One of the main misleading ecomodernist core idea that we need to address – an idea also shared by orthodox economists – is the belief in the ‘strong substitutability’ of natural capital (or ‘weak sustainability’), that is a concept according to which human-made capital is a substitute for natural capital. Sustainability after the end of nature (or the ‘post-natural sustainability’) is said to overcome the conflict between strong and weak sustainability, between the advocacy of fixed natural limits and the belief in the (infinite?) substitutability of natural capital. Thanks to the innovative ecomodernist theorist, the concept of ‘sustainability’ mostly rejected by environmentalists after its failure, finds here a new momentum, and that despite the fact that ‘the overwhelming body of scientific evidence documenting anthropogenic climate change, mass biodiversity loss, profound air and water pollution problems has unsettled many who have previously argued…that all resources are infinitely substitutable’.
According to the ecomodernist technological optimism and wishful thinking, it is mainly through technological innovations that ecological impacts on human societies can be diminished and further hybridisation accomplished. Concerning the side effects of technology, the circle is also closed: future technology will solve the problems created by previous technologies. Ecomodernists in particular and ecological modernisers in general assume ‘that the world can get along without natural resources’. However, the productivity of human-made capital is more and more limited by the decreasing availability of natural resources. Natural capital is becoming more and more a limiting factor. For instance, high-tech technologies depend heavily on little quantities of ‘mineral resources’, notably rare earth metals which are extremely scarce. Human-created capital and natural capital are indeed rather complements as the concept of strong sustainability supports than perfect substitutes insofar as human capital itself needs natural resources to become valuable. There is little chance that plastic trees replace biological trees as far as the whole cycle of life is concerned. ‘Strong sustainability’ theorists, for instance, argue for the protection of natural capital in its own right on behalf that it cannot be substituted for human-made capital.
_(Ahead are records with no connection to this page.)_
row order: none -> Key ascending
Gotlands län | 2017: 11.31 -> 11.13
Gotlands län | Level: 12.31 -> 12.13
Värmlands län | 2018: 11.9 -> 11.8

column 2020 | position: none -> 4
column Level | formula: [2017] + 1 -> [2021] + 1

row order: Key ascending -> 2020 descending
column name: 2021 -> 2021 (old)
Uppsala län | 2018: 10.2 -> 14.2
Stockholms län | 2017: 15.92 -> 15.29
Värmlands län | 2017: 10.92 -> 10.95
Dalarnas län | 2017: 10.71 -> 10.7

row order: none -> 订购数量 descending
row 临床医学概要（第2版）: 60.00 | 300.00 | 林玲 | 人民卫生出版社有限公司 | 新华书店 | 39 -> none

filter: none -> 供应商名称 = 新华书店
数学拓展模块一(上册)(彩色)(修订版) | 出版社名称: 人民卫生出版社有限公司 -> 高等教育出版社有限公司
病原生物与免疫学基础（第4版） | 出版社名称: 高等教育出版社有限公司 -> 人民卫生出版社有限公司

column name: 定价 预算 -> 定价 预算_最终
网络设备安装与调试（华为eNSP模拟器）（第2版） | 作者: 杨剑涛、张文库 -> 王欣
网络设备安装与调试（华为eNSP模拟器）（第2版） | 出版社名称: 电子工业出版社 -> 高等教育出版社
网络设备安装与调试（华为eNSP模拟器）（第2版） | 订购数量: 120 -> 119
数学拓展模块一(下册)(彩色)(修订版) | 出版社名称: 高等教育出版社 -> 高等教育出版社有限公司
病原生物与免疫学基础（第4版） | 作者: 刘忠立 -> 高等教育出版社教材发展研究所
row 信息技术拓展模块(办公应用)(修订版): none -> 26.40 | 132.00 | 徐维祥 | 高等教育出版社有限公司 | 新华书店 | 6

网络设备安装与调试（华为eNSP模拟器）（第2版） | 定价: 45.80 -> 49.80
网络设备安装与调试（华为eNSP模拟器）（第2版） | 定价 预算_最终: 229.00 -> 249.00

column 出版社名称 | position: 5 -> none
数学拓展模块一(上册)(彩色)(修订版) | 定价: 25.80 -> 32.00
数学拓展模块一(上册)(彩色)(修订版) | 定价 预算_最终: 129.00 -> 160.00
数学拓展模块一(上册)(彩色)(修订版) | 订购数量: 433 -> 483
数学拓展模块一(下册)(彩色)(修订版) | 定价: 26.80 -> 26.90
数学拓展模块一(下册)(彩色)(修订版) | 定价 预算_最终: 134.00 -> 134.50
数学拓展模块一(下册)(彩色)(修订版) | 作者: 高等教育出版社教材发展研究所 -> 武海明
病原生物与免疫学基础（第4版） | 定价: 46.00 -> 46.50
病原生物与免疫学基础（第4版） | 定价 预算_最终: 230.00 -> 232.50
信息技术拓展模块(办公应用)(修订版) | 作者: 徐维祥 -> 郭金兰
‘Ecological boundaries’ for ecomodernists are always transitory and provisional: science and technology will be able to push the limits of what is possible. By promoting increasing economic growth and the role of new technologies (cf. ‘decoupling myth’) in the mitigation of the crisis, they associate themselves with the doom and gloom scenario of ‘business as usual’ supported by sustainable development proponents. Can we create a sustainable society via deregulated financial institutions, new innovative green markets or the creation of speculative negative emission technologies? The ‘business-as-usual’ scenario will most likely entail a continuing inequality in the sharing of resources, a rapid growth of carbon dioxide emissions, the loss of forests because of the expansion of agriculture, bio-energy-crops and human settlements, and the chemical pollution of rivers and aquifers as a consequence of unsustainable agro-industrial farming practices. The danger of reaching critical crossing thresholds would probably trigger events that could tremendously affect and transform the planet’s climate and ecosystems. The increasing pressure on natural resources and the persistence of poverty, inequality among and within nations will most likely cause conflicts and upheavals on the world scene. Such a scenario constitutes a very precarious basis for a transition to a sustainable environmental future and offers rather a grim prospect to our descendants. The ‘business-as-usual scenario’ might also be self-contradictory and inconsistent from the economic point of view since the social dislocation and the environmental degradation it entails could undermine its fundamental premise: that is perpetual economic growth. Those grim prospects are associated, in the ecomodernist optimistic vision, with the catastrophist scenario promoted by grumpy out-moded environmentalists. Ecomodernists would probably urge the latter not to bother too much and, borrowing a Latour’s article title, answer them that ‘[t]his is development, stupid!’.